3. I want us all to focus on the good as much as we possibly can during these times. Every good day and little victory counts. If we focus on moving forward, on looking out for each other, and on the everyday beauty we find, I think we will come out stronger than ever on the other side.
What are your “5 things I wish someone told me when I first started” and why. Please share a story or an example for each.
- After your bootstrapping phase, your level of success and the joy of your working days will be determined by the quality of the people you hire.
- A candidate’s proven skill set and experience are critically important; however, the way the dialogue “feels” to you in an interview is equally important. Hire people you want to spend your precious time with.

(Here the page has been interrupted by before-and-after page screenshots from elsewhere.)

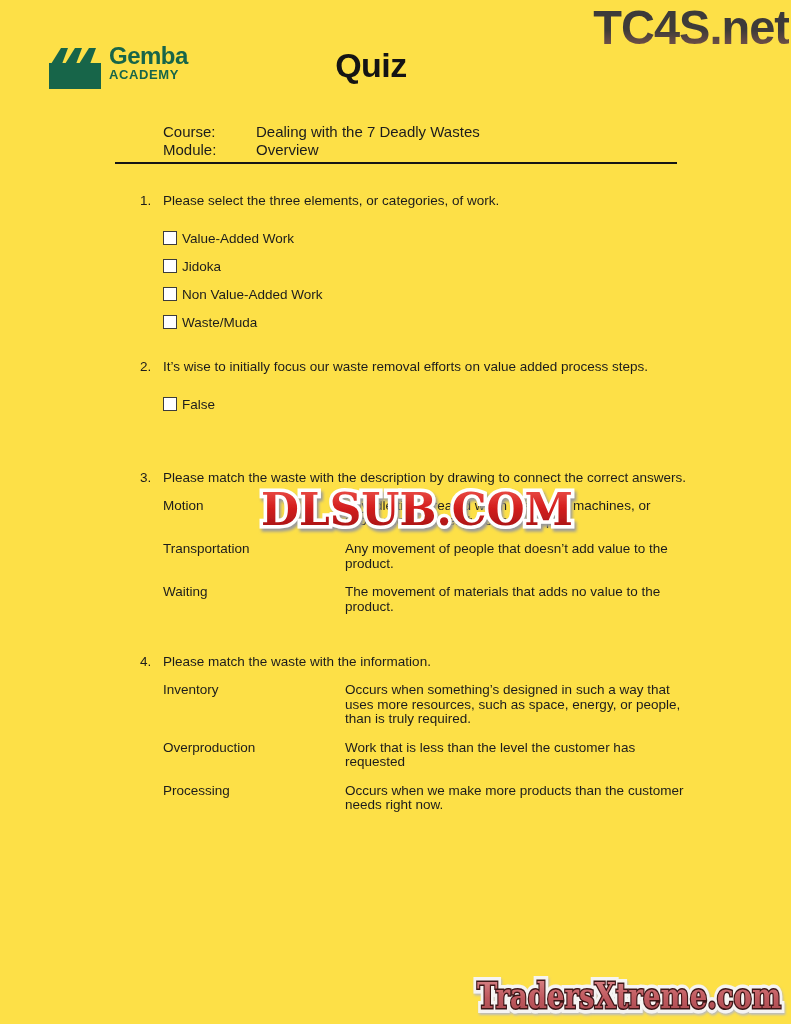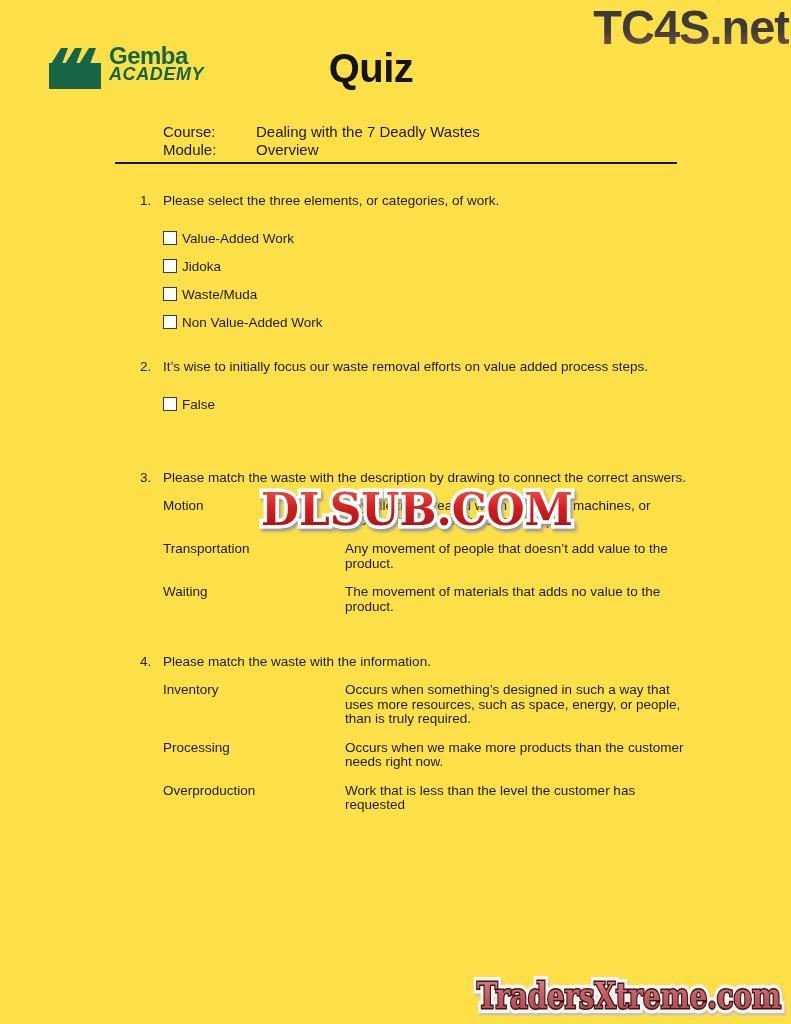--- a/index.html
+++ b/index.html
@@ -13,7 +13,7 @@
   .logo svg{display:block;}
   .logo-words{display:flex;flex-direction:column;margin-top:1px;}
   .logo-word{font-size:24px;font-weight:bold;color:#176549;line-height:22px;letter-spacing:-0.5px;}
-  .logo-subword{font-size:18px;font-weight:bold;color:#176549;line-height:15px;letter-spacing:0.6px;font-style:italic;}
+  .logo-subword{font-size:13px;font-weight:bold;color:#176549;line-height:15px;letter-spacing:0.6px;}
   .page-title{
     position:absolute;left:0;top:46px;width:742px;text-align:center;
     font-size:40px;font-weight:bold;color:#141414;letter-spacing:-0.5px;

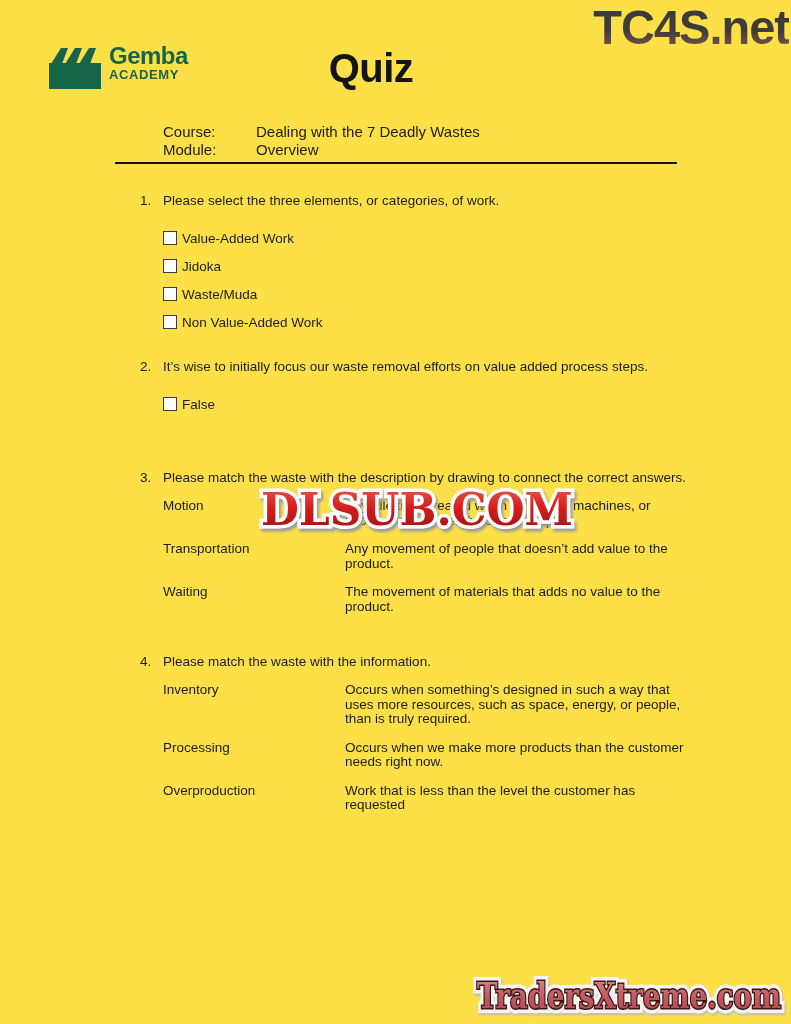--- a/index.html
+++ b/index.html
@@ -16,7 +16,7 @@
   .logo-subword{font-size:13px;font-weight:bold;color:#176549;line-height:15px;letter-spacing:0.6px;}
   .page-title{
     position:absolute;left:0;top:46px;width:742px;text-align:center;
-    font-size:40px;font-weight:bold;color:#141414;letter-spacing:-0.5px;
+    font-size:34px;font-weight:bold;color:#141414;letter-spacing:-0.5px;
   }
   .wm-tc4s{
     position:absolute;right:2px;top:0px;

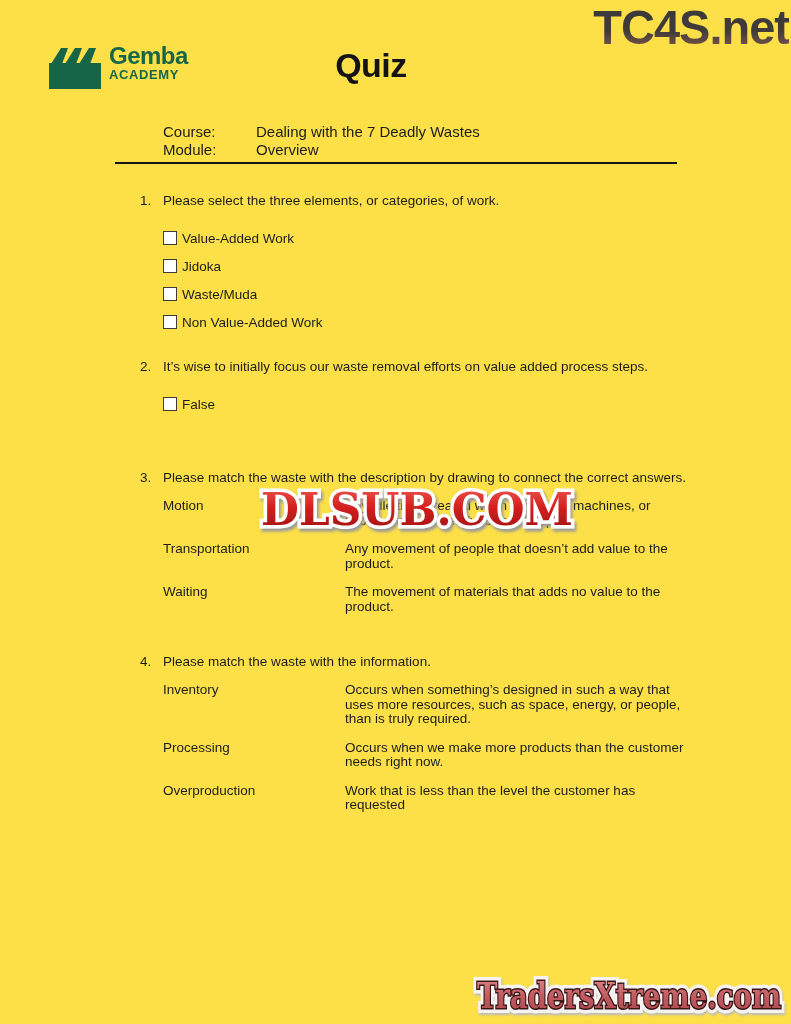--- a/index.html
+++ b/index.html
@@ -98,11 +98,11 @@
       </div>
       <div class="option">
         <span class="cbox"></span>
+        <span>Non Value-Added Work</span>
+      </div>
+      <div class="option">
+        <span class="cbox"></span>
         <span>Waste/Muda</span>
-      </div>
-      <div class="option">
-        <span class="cbox"></span>
-        <span>Non Value-Added Work</span>
       </div>
     </div>
   </div>

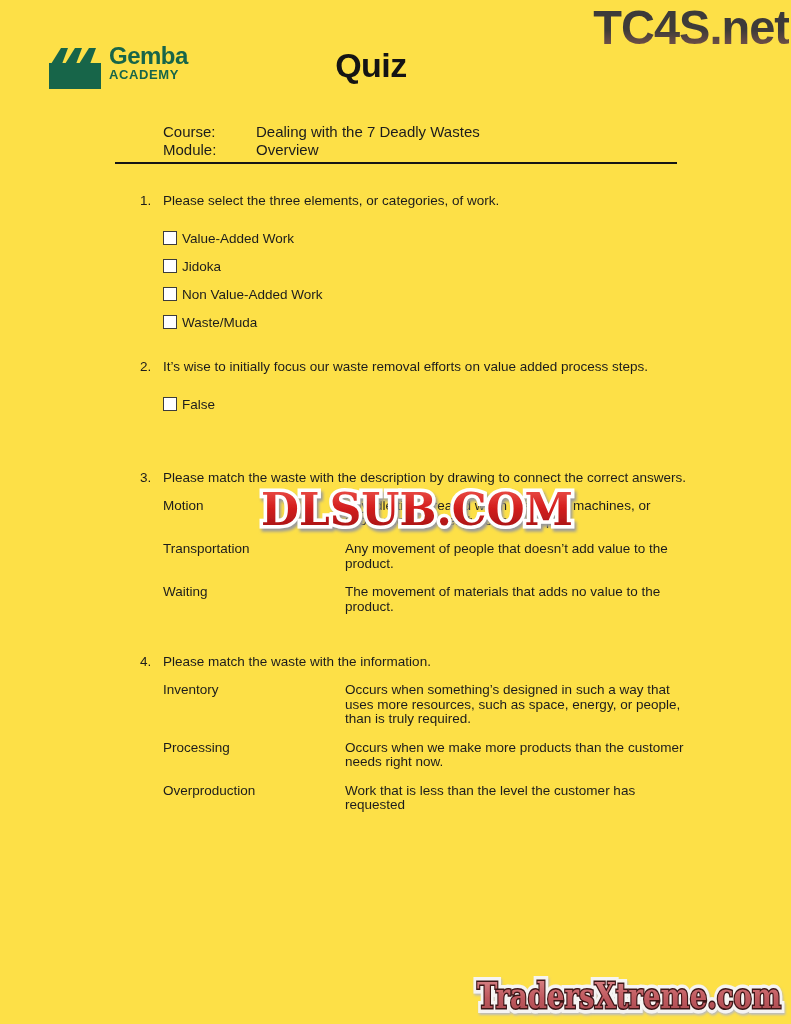--- a/index.html
+++ b/index.html
@@ -152,12 +152,12 @@
         <span class="desc">Occurs when something’s designed in such a way that uses more resources, such as space, energy, or people, than is truly required.</span>
       </div>
       <div class="pair">
+        <span class="term">Overproduction</span>
+        <span class="desc">Work that is less than the level the customer has requested</span>
+      </div>
+      <div class="pair">
         <span class="term">Processing</span>
         <span class="desc">Occurs when we make more products than the customer needs right now.</span>
-      </div>
-      <div class="pair">
-        <span class="term">Overproduction</span>
-        <span class="desc">Work that is less than the level the customer has requested</span>
       </div>
     </div>
   </div>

- Don’t just hire people who are the best at something. Hire people who are the best at the exact something you need done.
- Your customers want to co-create the story of your brand and business. Let them.
- The only true currency in this world is time. Each of us has a finite amount of it. Each year, that amount diminishes, and the value of that time increases.
- There’s no such thing as work–life balance. Work is a subcategory of life. So, don’t put your life on hold to come to work. Bring your life to work.
You are a person of enormous influence. If you could start a movement that would bring the most amount of good to the most amount of people, what would that be? You never know what your idea can trigger. 🙂
The reason we started the Life is Good brand — and the reason we are still in business today — is to inspire a movement of rational optimism. Our goal is to have more people realize that their disposition is powerful, and that they have the ability to make a positive difference. By promoting optimism, we’re not ignoring obstacles in the world, we just believe the best way to overcome those obstacles is by focusing on the opportunities.
Our #SomethingGood campaign launched in early 2019 to celebrate our 25th anniversary. The campaign encouraged people to focus on all the good in their lives by sharing something positive on social media. For each share, we donated 1 dollar to our Life is Goods Kids Foundation. In the end, we hit our goal of 1 million shares and 1 million dollars to help kids in need. And we hope people continue to practice focusing on the positives, as it can truly can make a difference. We’ve seen it happen a million times over.
Can you please give us your favorite “Life Lesson Quote”? Can you explain how that was relevant in your life?
“To the illuminated mind, the whole world burns and sparkles with light.” — Ralph Waldo Emerson.
Like anyone else, I can get frustrated with temporary setbacks or the speed of progress. This quote reminds me to breathe and enjoy the gift of life, even in the middle of the fight.
We are blessed that some of the biggest names in Business, VC funding, Politics, Sports, and Entertainment read this column. Is there a person in the world, or in the US whom you would love to have a private breakfast or lunch with, and why? He or she might just see this if we tag them 🙂
It’s easy to be an inch deep and mile wide these days. I’m less interested in meeting someone famous, and more intent on spending time with the people I know and love — even if that means having more meaningful conversations with fewer people.
Thank you so much for these amazing insights. This was so inspiring, and we wish you continued success!